What is required
Below, some lines carry pictures; leave those pictures out and retype exactly the lines from the one with "letter-spacing: -0.2px;" through the one with "-211,6 +211,10 @@".

Record extracts
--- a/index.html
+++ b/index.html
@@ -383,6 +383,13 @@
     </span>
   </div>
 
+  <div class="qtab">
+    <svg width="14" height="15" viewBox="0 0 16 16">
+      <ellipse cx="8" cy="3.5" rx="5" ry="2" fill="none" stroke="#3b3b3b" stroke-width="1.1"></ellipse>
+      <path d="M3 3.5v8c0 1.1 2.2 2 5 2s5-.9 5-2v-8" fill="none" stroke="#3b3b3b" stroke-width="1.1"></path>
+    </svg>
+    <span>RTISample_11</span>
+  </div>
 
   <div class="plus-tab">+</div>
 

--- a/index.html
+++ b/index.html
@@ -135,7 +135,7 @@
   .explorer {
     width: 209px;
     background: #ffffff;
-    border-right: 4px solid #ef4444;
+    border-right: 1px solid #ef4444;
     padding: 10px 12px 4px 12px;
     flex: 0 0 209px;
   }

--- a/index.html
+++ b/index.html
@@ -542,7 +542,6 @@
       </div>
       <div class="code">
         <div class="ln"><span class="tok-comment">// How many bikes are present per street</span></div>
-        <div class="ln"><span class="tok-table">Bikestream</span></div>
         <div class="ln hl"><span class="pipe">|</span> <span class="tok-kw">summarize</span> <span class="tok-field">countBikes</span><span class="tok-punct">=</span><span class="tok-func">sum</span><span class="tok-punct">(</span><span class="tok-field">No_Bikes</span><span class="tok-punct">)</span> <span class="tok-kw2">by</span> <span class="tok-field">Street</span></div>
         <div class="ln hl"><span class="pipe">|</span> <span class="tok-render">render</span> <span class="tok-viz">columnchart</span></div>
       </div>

* * *

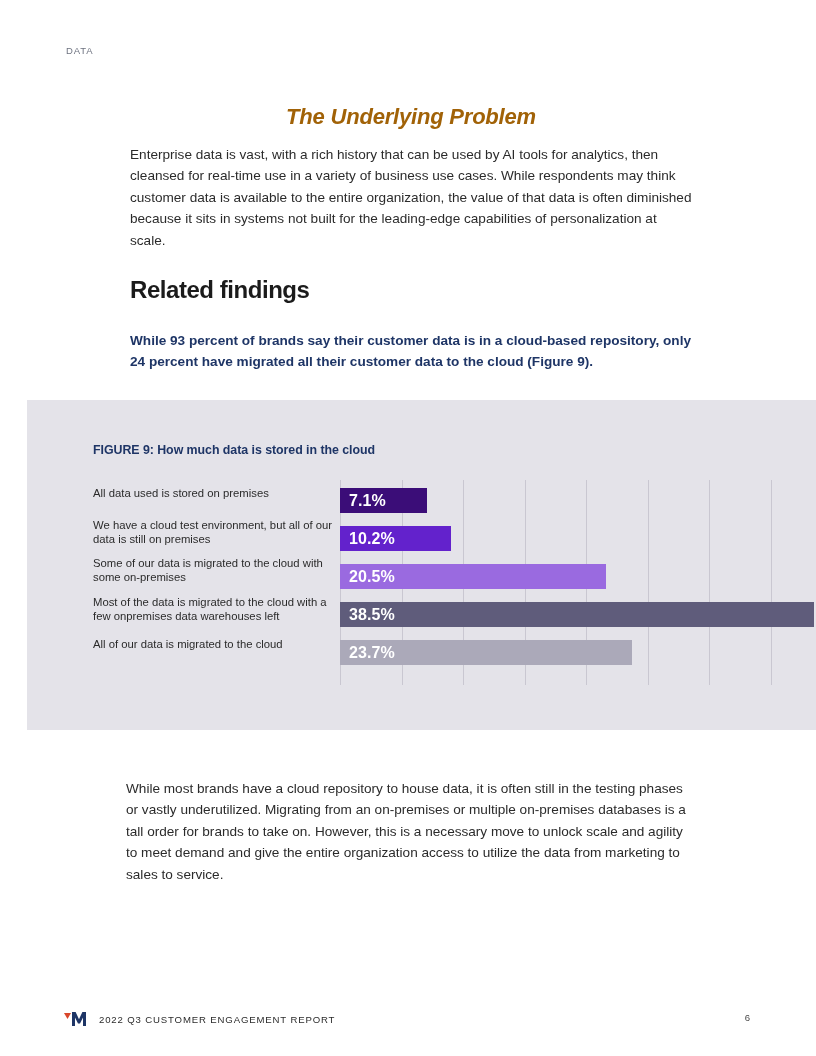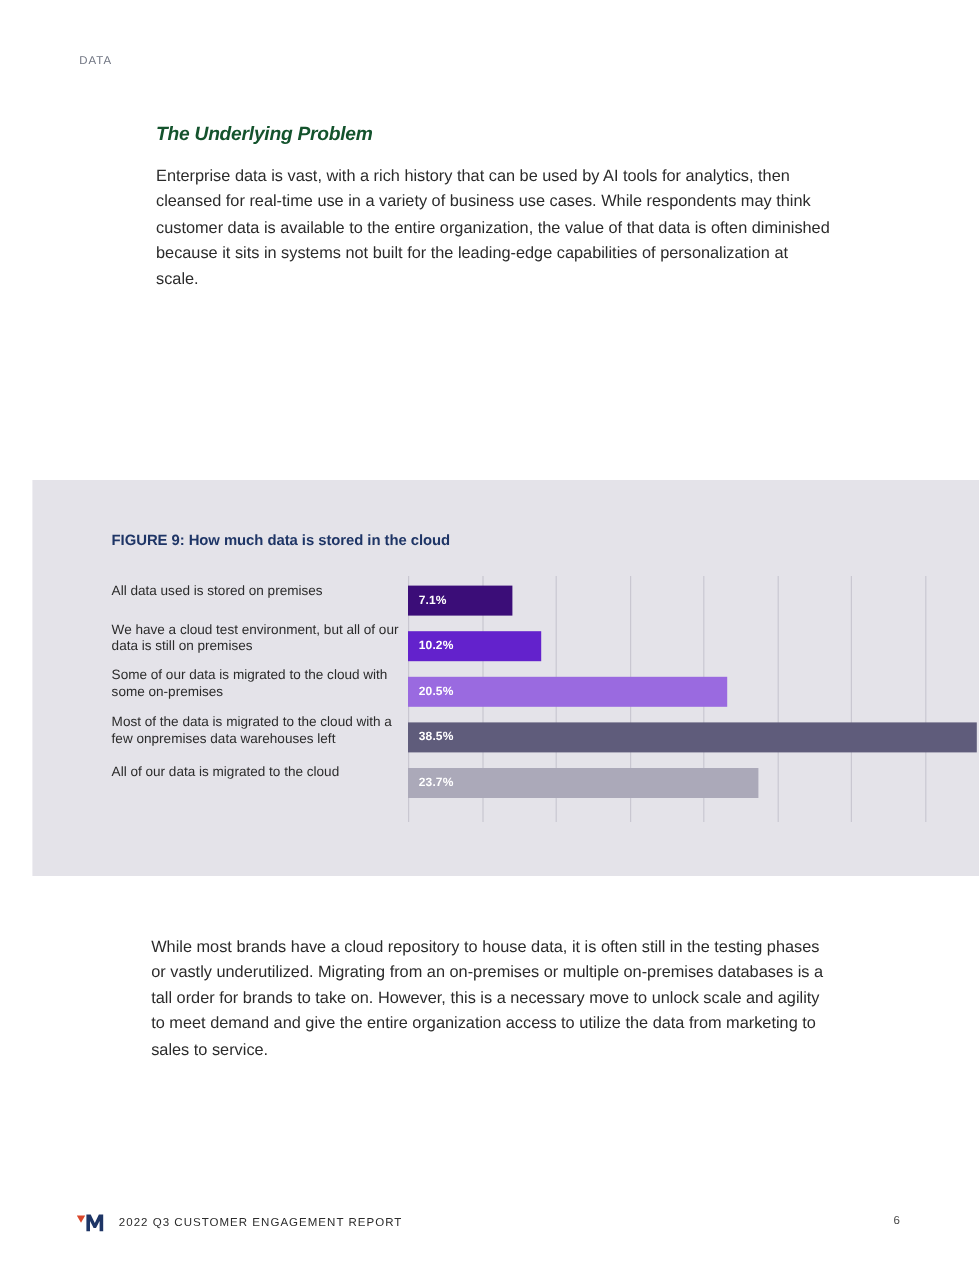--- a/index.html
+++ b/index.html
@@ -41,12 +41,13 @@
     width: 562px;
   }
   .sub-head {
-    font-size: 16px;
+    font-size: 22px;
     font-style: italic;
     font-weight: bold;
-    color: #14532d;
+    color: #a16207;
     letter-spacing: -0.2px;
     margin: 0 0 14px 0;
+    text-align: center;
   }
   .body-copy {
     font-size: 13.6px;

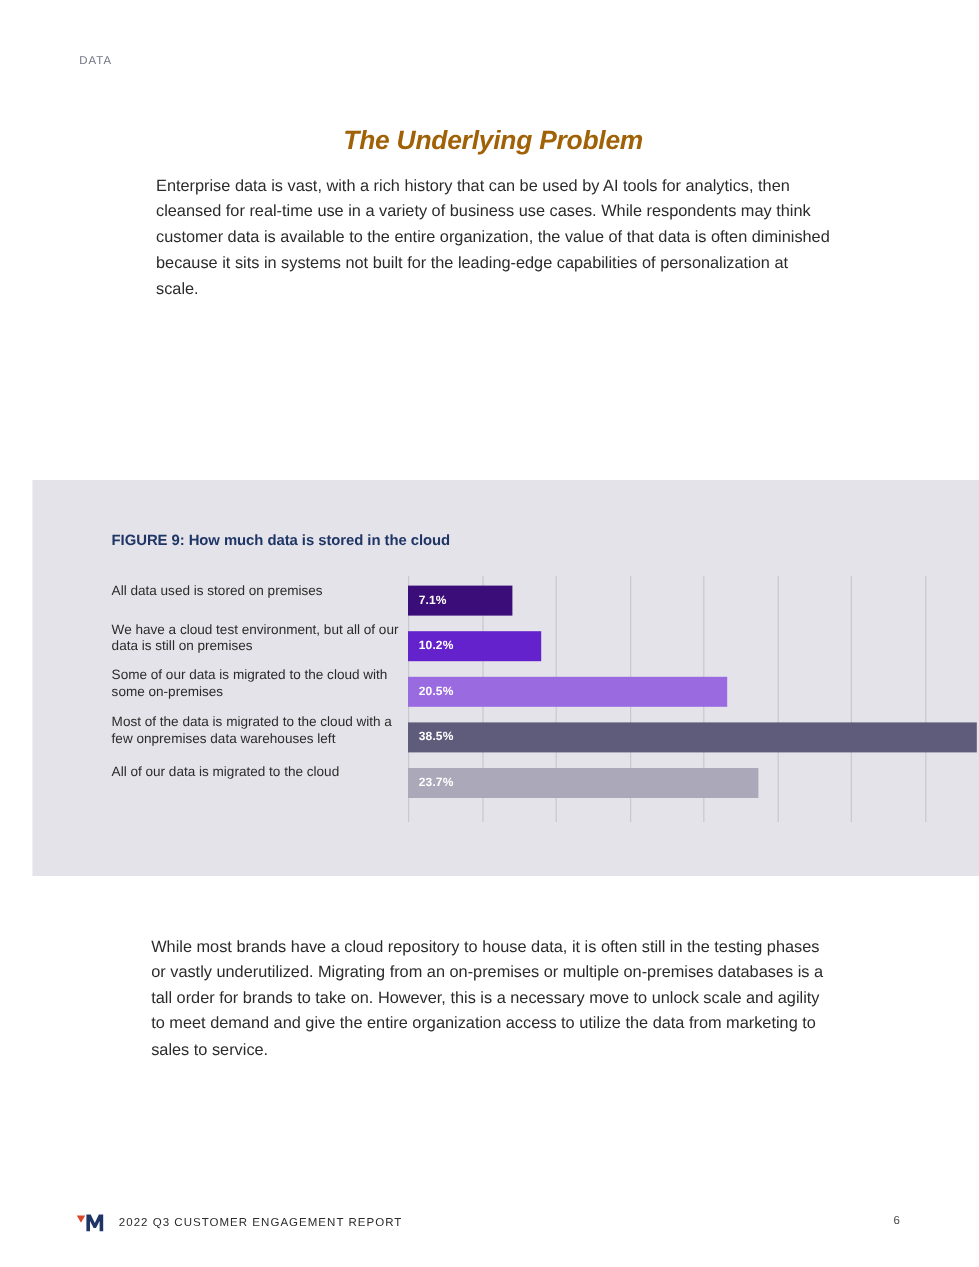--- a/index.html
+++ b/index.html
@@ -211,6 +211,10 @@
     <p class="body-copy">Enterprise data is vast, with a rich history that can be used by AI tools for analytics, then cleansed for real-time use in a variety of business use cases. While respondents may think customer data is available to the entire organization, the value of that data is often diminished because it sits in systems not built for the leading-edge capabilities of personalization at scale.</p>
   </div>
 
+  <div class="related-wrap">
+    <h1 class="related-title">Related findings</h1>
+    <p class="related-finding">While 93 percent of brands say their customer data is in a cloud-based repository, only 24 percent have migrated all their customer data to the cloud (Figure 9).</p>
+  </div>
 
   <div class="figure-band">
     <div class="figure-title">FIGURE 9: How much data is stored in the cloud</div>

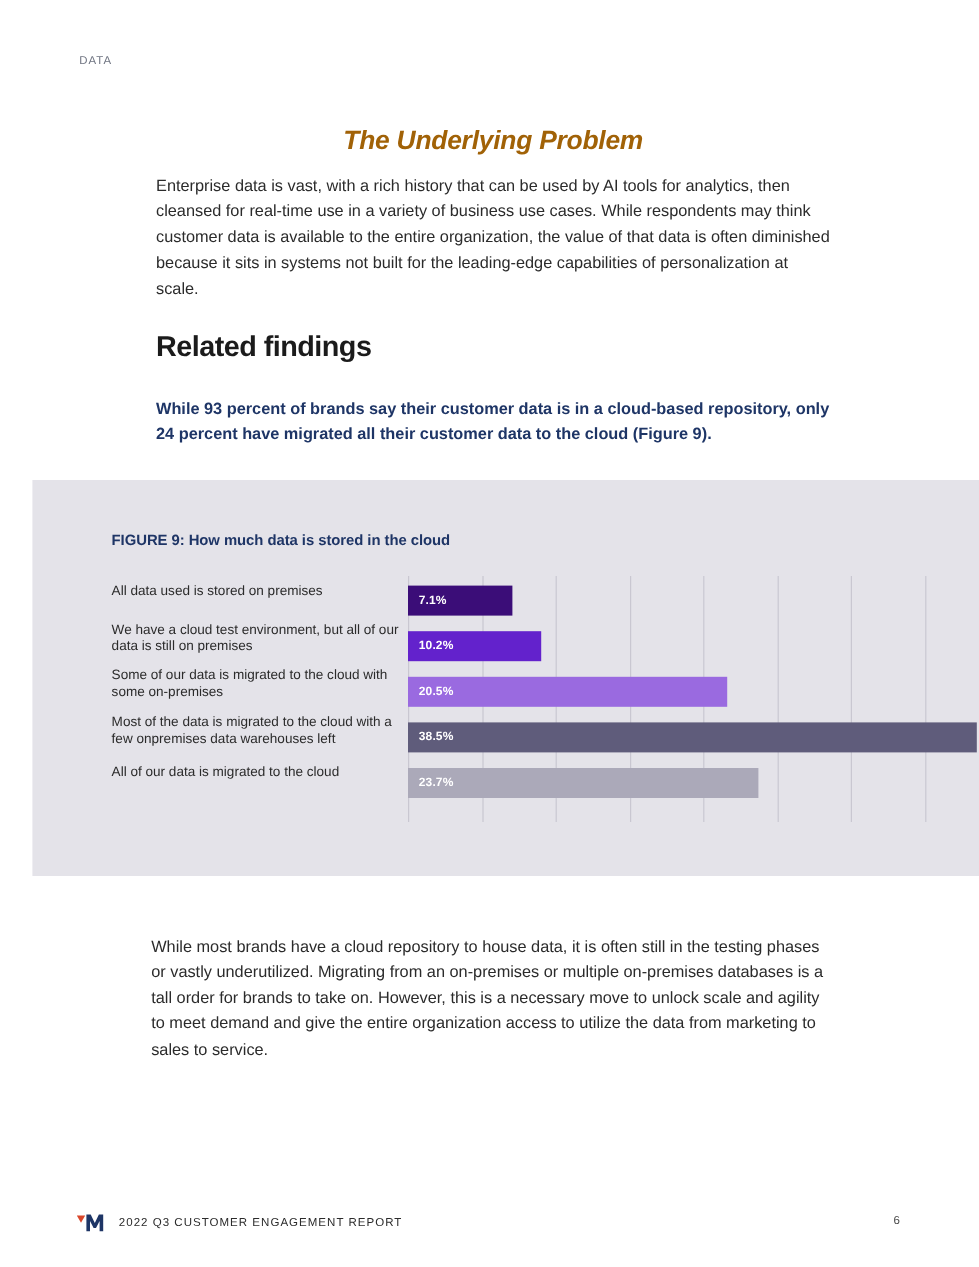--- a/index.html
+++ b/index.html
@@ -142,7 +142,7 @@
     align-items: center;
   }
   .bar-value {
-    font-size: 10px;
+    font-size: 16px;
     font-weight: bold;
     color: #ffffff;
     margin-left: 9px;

Output of the task
     letter-spacing: -0.2px;
     margin: 0 0 14px 0;
+    text-align: center;
   }
   .body-copy {
     font-size: 13.6px;

--- a/index.html
+++ b/index.html
@@ -211,6 +211,10 @@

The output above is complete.